Memori Digital dan Kesehatan Mental
Penelitian terbaru menunjukkan bahwa penggunaan media sosial yang berlebihan dapat berdampak negatif pada kesehatan mental. Sebuah studi oleh University College London menemukan bahwa paparan konten negatif secara online secara signifikan memperburuk suasana hati, dan individu yang merasa sedih cenderung terus mencari konten negatif, menciptakan lingkaran umpan balik yang merugikan. (The Sun, 2024)
Selain itu, sebuah studi yang diterbitkan di Nature Human Behaviour menemukan bahwa 'doomscrolling'—kebiasaan terus-menerus membaca konten negatif di internet dapat memperburuk kesehatan mental, menciptakan lingkaran umpan balik di mana emosi negatif dan kebiasaan membaca saling memperkuat. (The Times, 2024)
Baca juga:Â 5 Fenomena Digital yang Tanpa Disadari Mengubah Cara Kita Berpikir
Internet bisa menjadi pengingat kolektif, tetapi juga bisa berubah menjadi penjara digital.
Algoritma media sosial sering memunculkan kembali konten-konten lama demi klik dan emosi.
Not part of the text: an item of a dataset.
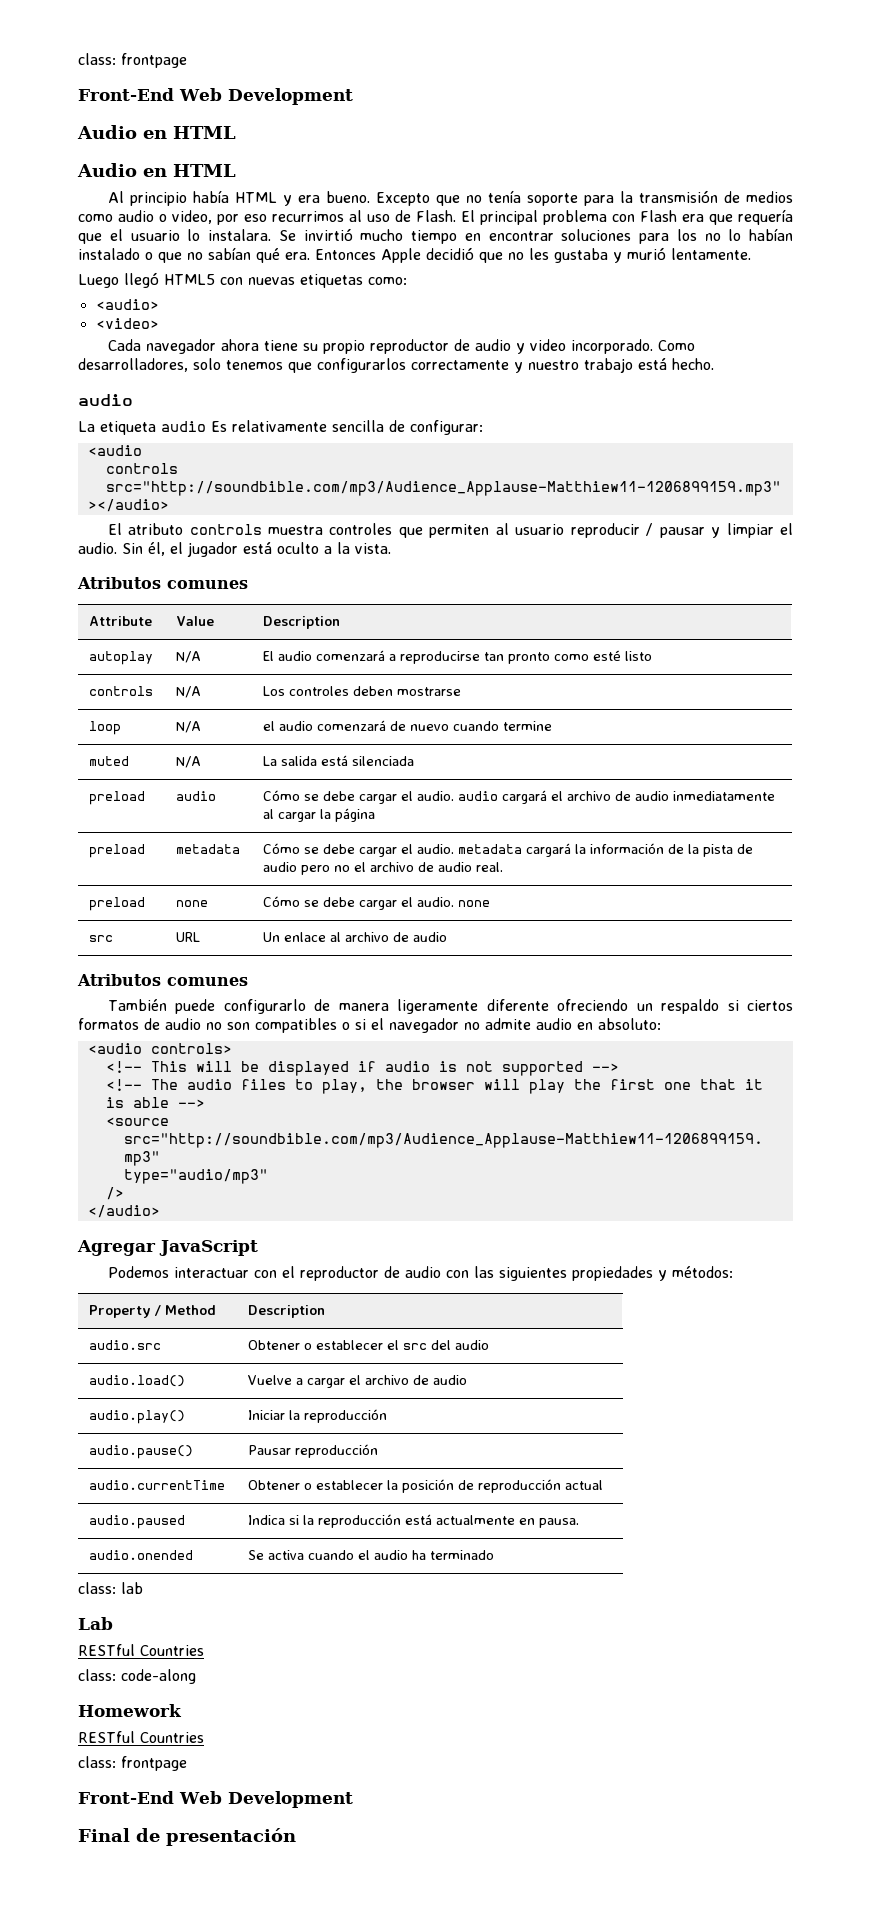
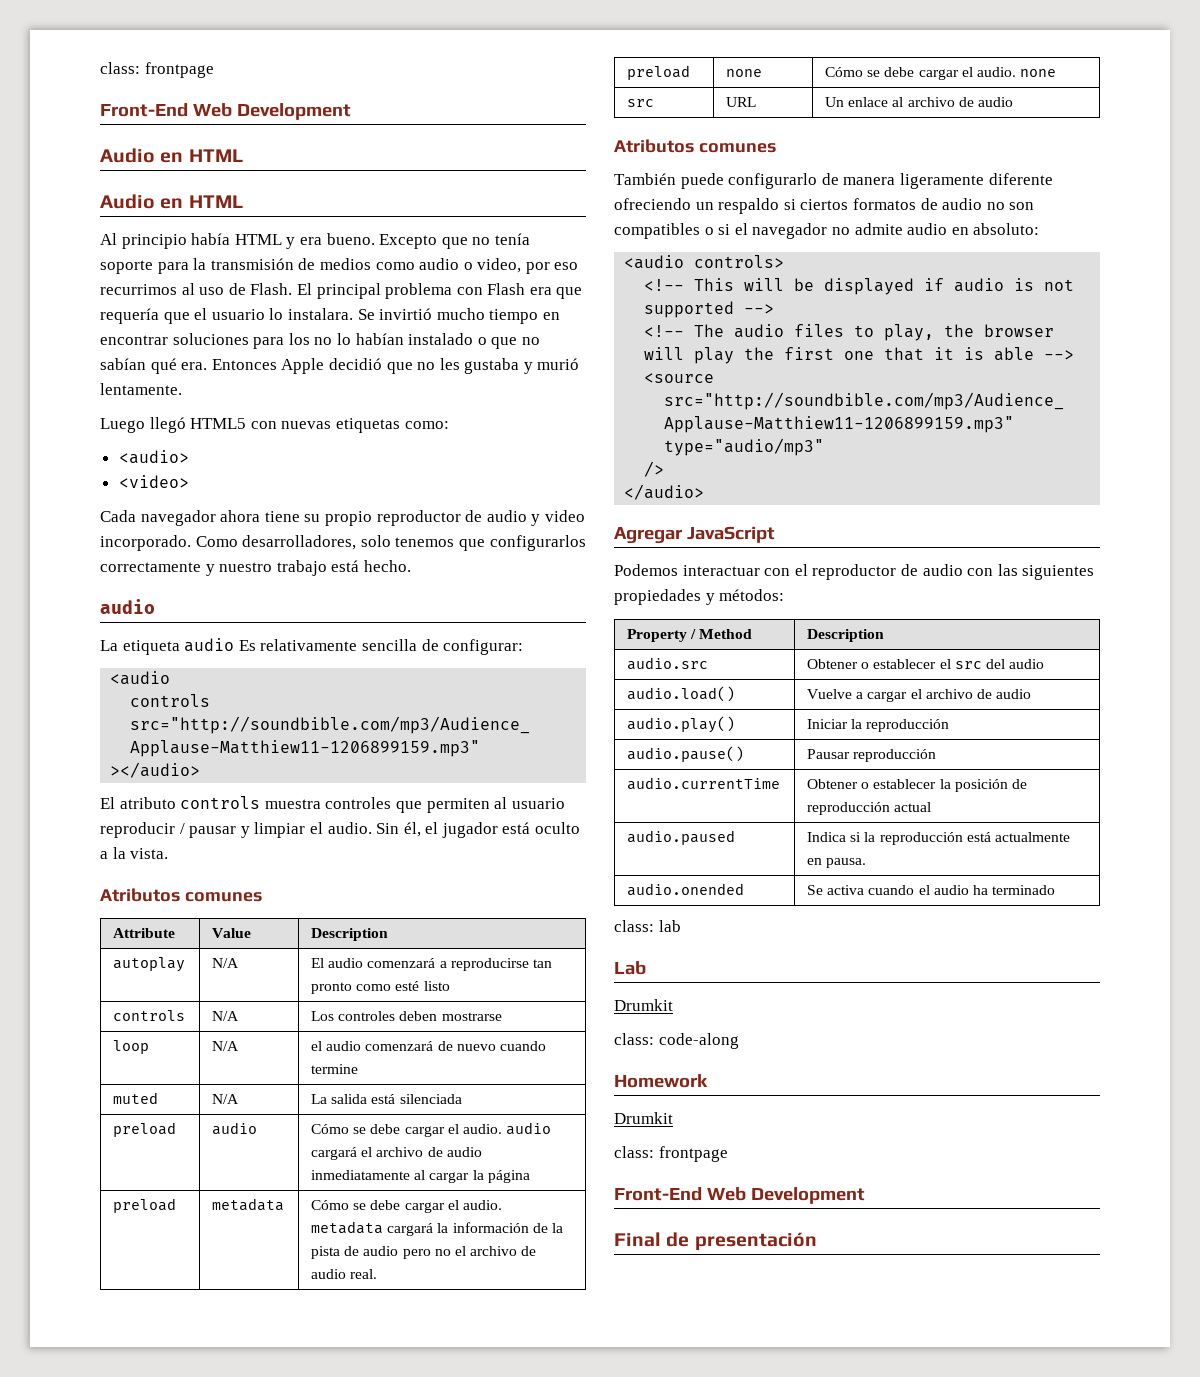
[78,1644,204,1656] RESTful Countries -> [614,999,673,1011] Drumkit
[78,1731,204,1743] RESTful Countries -> [614,1112,673,1124] Drumkit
Kita jadi terus terpapar versi lama dari seseorang, bahkan ketika mereka sudah menjadi pribadi baru.
Kita yang Tak Mau Move On
Menariknya, dunia digital yang tidak lupa ini juga dipelihara oleh kita sendiri. Kita senang scrolling masa lalu orang lain. Kita diam-diam stalk mantan. Kita tertawa atas aib lawas publik figur. Kita ikut-ikutan menghakimi dari jejak lama yang mungkin sudah tidak relevan.
Pertanyaannya bukan hanya soal teknologi, tetapi juga: apakah kita sebagai masyarakat mau memberi kesempatan kedua?
Lupa adalah Hak Asasi
Di dunia digital, lupa adalah kemewahan. Tetapi seharusnya bukan begitu. Lupa adalah bagian dari kemanusiaan dan dalam beberapa hal, ia adalah keadilan.